Exercise is one of the top New Year’s resolutions. Many people want to exercise more. But what are the benefits of exercise? How should a Christian view exercise? An article from the Mayo Clinic provided 7 benefits of regular exercise:
- Controls weight
- Combats health conditions and diseases (anxiety, arthritis, high blood pressure, cancer, cognitive function, depression, Type 2 diabetes, falls, metabolic syndrome, and stroke)
- Improves mood (exercise stimulates various brain chemicals that can cause less anxiety, more relaxation, and happiness)
- Boosts energy (exercise delivers nutrients and oxygen to tissues and aids the cardiovascular system’s efficiency)
- Promotes better sleep
- Puts the spark back into your sex life
- Can be fun … and social!
However, according to the Center for Disease Control, only 22.9% of Americans get enough exercise (“the 2008 physical activity guidelines recommend muscle-strengthening activities at least twice weekly, with either moderate-intensity aerobic physical activity for at least 150 minutes per week, vigorous-intensity aerobic physical activity for at least 75 minutes per week, or an equivalent combination”). From a physical perspective, regular exercise has wonderful benefits, but few Americans exercise exercise!
I asked myself, if physical exercise is so important, why did God not address it in the Bible? I surveyed the Scriptures and observed that spiritual training is of more value than physical training (1 Cor 9:24-27 and 1 Tim 4:8). I wholeheartedly agree! Yet part of the silence in Scripture on admonishments to regularly exercise may stem from the time period. The Bible times occurred in an agricultural society. People walked and were naturally more physically active so there was no need to encourage physical exercise.
Today, as a result of the development of technology, we have much more sedentary lifestyles. We have cars, grocery stores, online shopping, and technology. Our time spent indoors is much more than time spent indoors during the Bible times. A given to naturally be physically active has disappeared from our culture.

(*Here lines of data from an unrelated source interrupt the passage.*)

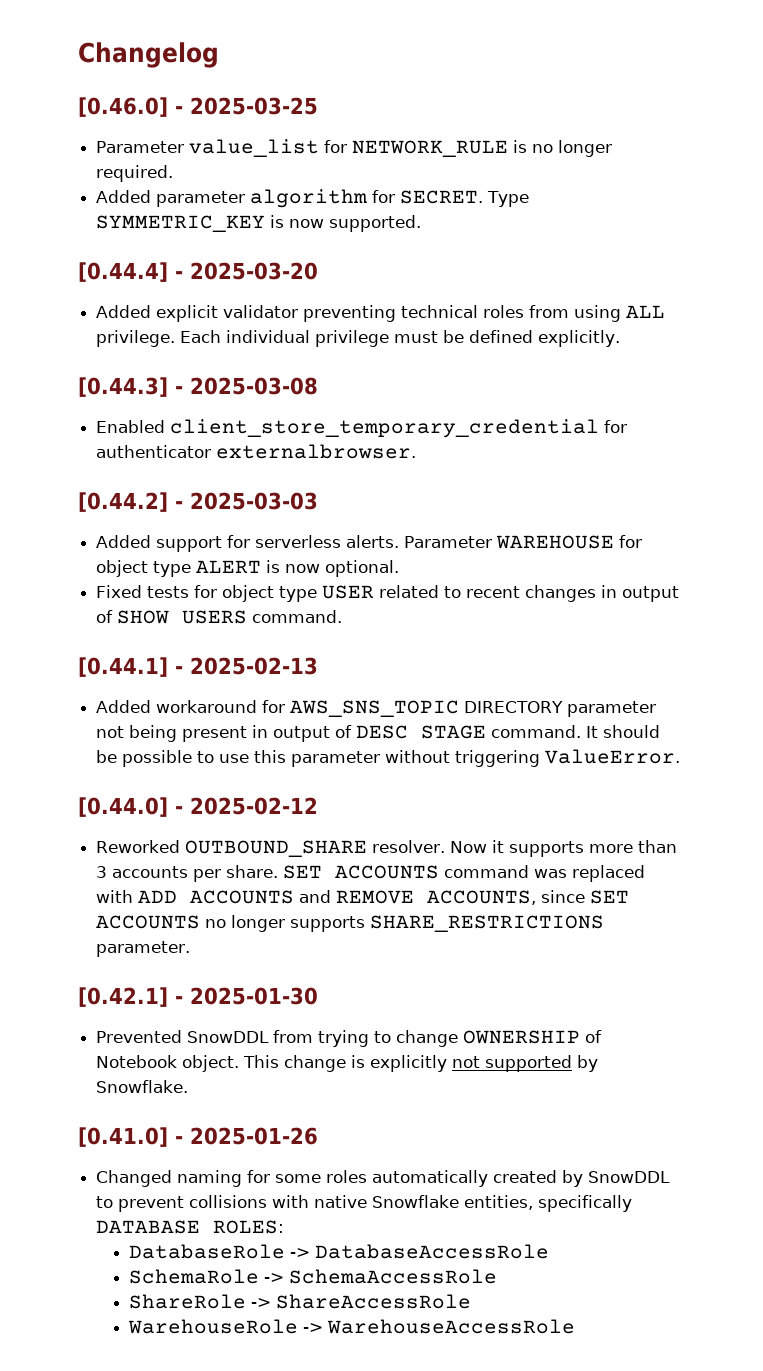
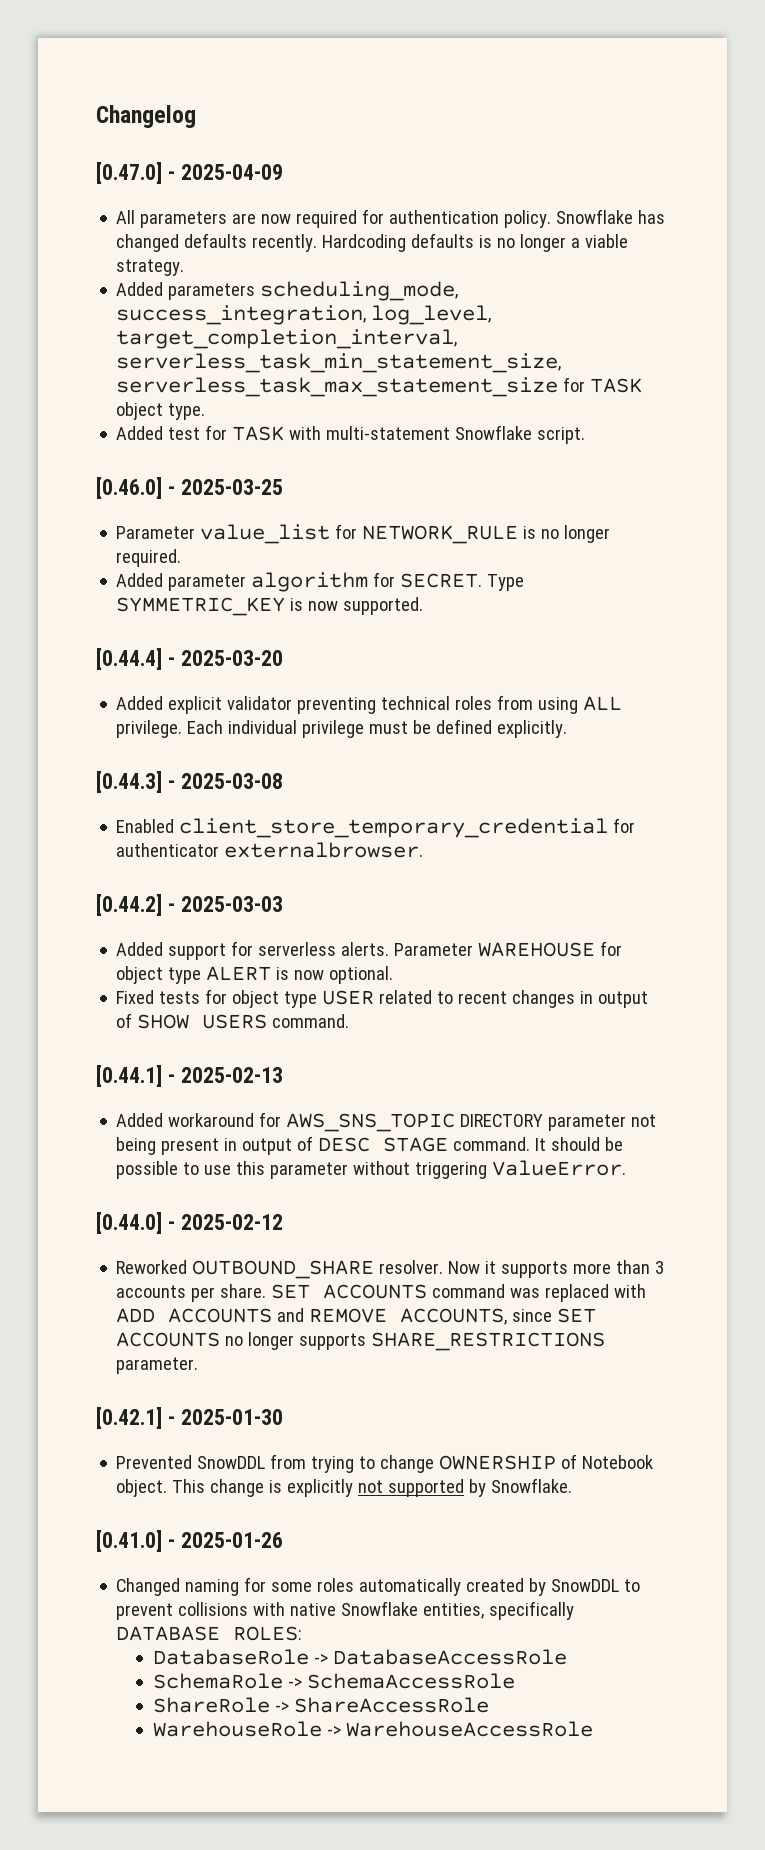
+ [0.47.0] - 2025-04-09
+ All parameters are now required for authentication policy. Snowflake has changed defaults recently. Hardcoding defaults is no longer a viable strategy.
+ Added parameters scheduling_mode, success_integration, log_level, target_completion_interval, serverless_task_min_statement_size, serverless_task_max_statement_size for TASK object type.
+ Added test for TASK with multi-statement Snowflake script.

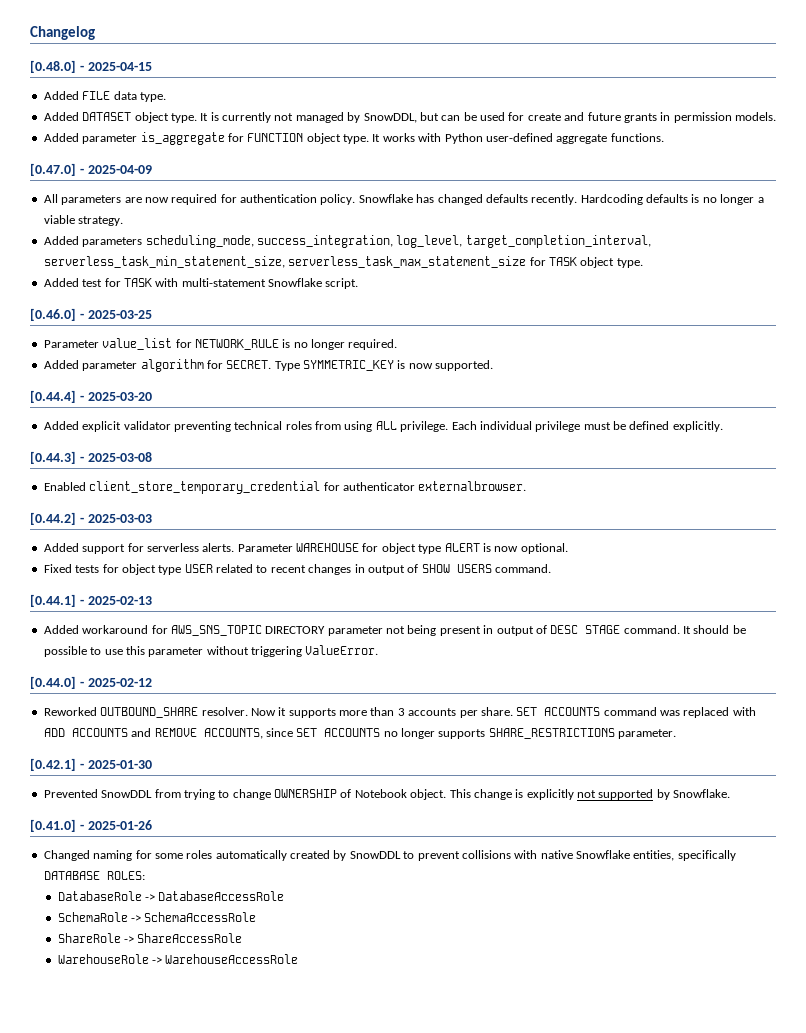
+ [0.48.0] - 2025-04-15
+ Added FILE data type.
+ Added DATASET object type. It is currently not managed by SnowDDL, but can be used for create and future grants in permission models.
+ Added parameter is_aggregate for FUNCTION object type. It works with Python user-defined aggregate functions.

So how should a Christian respond to exercise? The starting point for a Christian is that our bodies are a gift from God (Psa 139:13-16). As with any gift that we are given, we should be good stewards. If we spend time, energy, and money on the deficiencies our body incurs because of lack of physical exercise, we are not being good stewards of what God has given us. Also, God has planned good works for us to do (Eph 2:10). If we are focused on our physical ailments as a result of lack of physical exercise, then we can miss opportunities to serve others and do good works. Exercise can help us think clearer, feel better, and have more energy which could sharpen our ability to do good works.
However, if we spend too much time and energy on physical
exercise, we can put a focus on ourselves and not God. God knows how much and
what kind of exercise we should each participate in. The participation and
results of our regular exercise should point people to God and His saving power
and not to ourselves (Psa 67:2). With such spiritual and physical benefits of
exercising, a lifestyle that includes regular exercise seems wise. For 2020,
has exercise stepped up to be included in your New Year’s resolutions?

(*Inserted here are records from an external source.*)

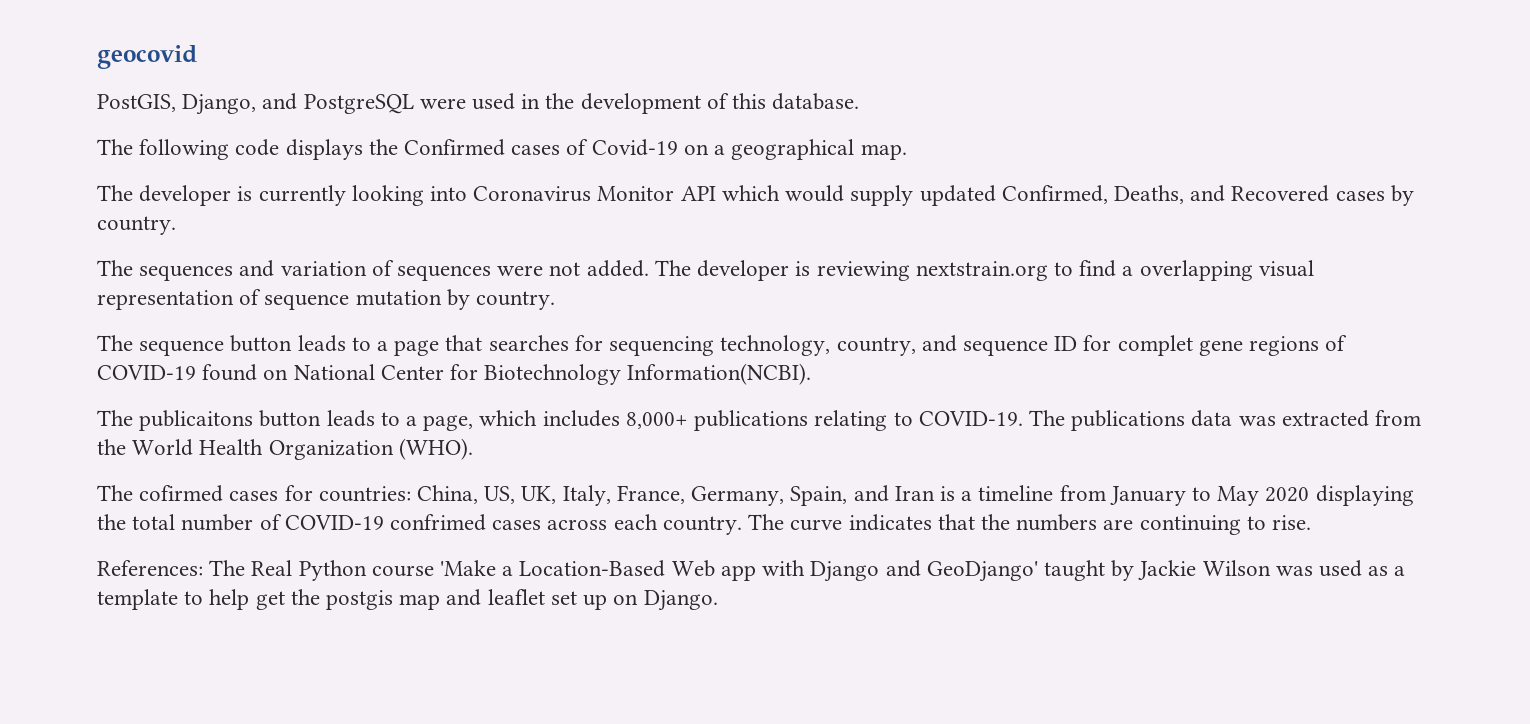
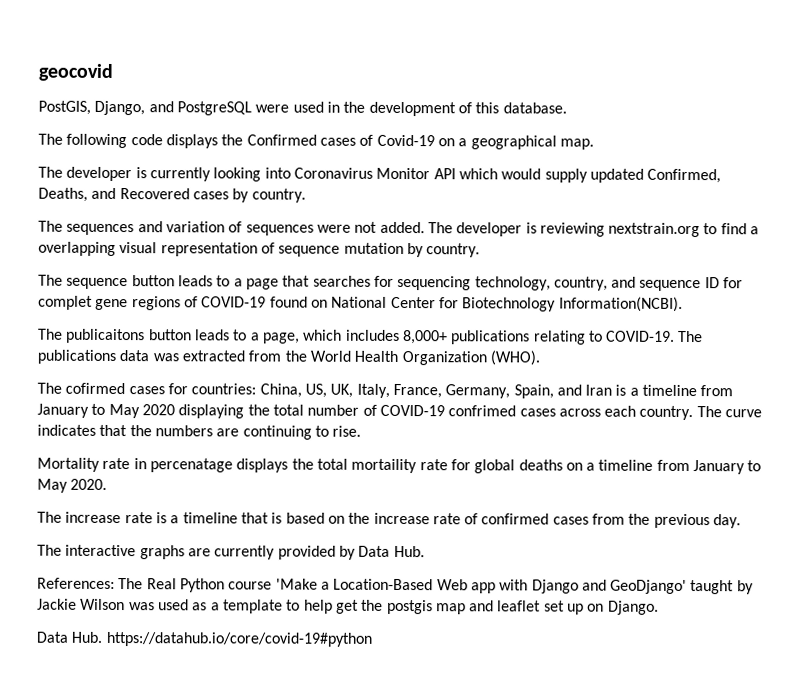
+ Mortality rate in percenatage displays the total mortaility rate for global deaths on a timeline from January to May 2020.
+ The increase rate is a timeline that is based on the increase rate of confirmed cases from the previous day.
+ The interactive graphs are currently provided by Data Hub.
+ Data Hub. https://datahub.io/core/covid-19#python

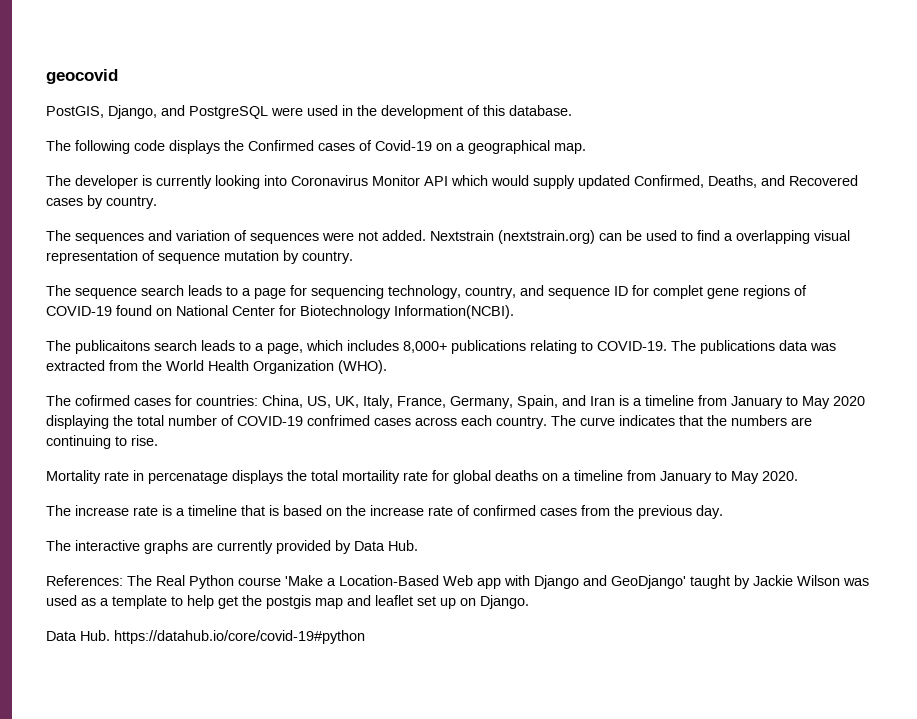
- The developer is reviewing nextstrain.org to find a overlapping visual representation of sequence mutation by country.
+ Nextstrain (nextstrain.org) can be used to find a overlapping visual representation of sequence mutation by country.
- The sequence button leads to a page that searches for sequencing technology, country, and sequence ID for complet gene regions of COVID-19 found on National Center for Biotechnology Information(NCBI).
+ The sequence search leads to a page for sequencing technology, country, and sequence ID for complet gene regions of COVID-19 found on National Center for Biotechnology Information(NCBI).
- The publicaitons button leads to a page, which includes 8,000+ publications relating to COVID-19.
+ The publicaitons search leads to a page, which includes 8,000+ publications relating to COVID-19.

Image from Geralt, New Year’s Day New Year’s Eve Clock, Pixaby, 2019, accessed December 20, 2019, pixaby.com/illustrations/new-year-s-day-new-year-s-eve-clock-4649609/.
 Mayo Clinic Staff, “Exercise: 7 Benefits of Regular Physical Activity,” accessed February 9, 2019, https://www.mayoclinic.org/healthy-lifestyle/fitness/in-depth/exercise/art-20048389.
 Debra L. Blackwell and Tainya C. Clarke, “State Variation in Meeting 2008 Federal Guidelines for Both Aerobic and Muscle-strengthening Activities Through Leisure-time Physical Activity Among Adults Aged 18-64: United States, 2010-2015,” accessed February 9, 2019, https://www.cdc.gov/nchs/data/nhsr/nhsr112.pdf.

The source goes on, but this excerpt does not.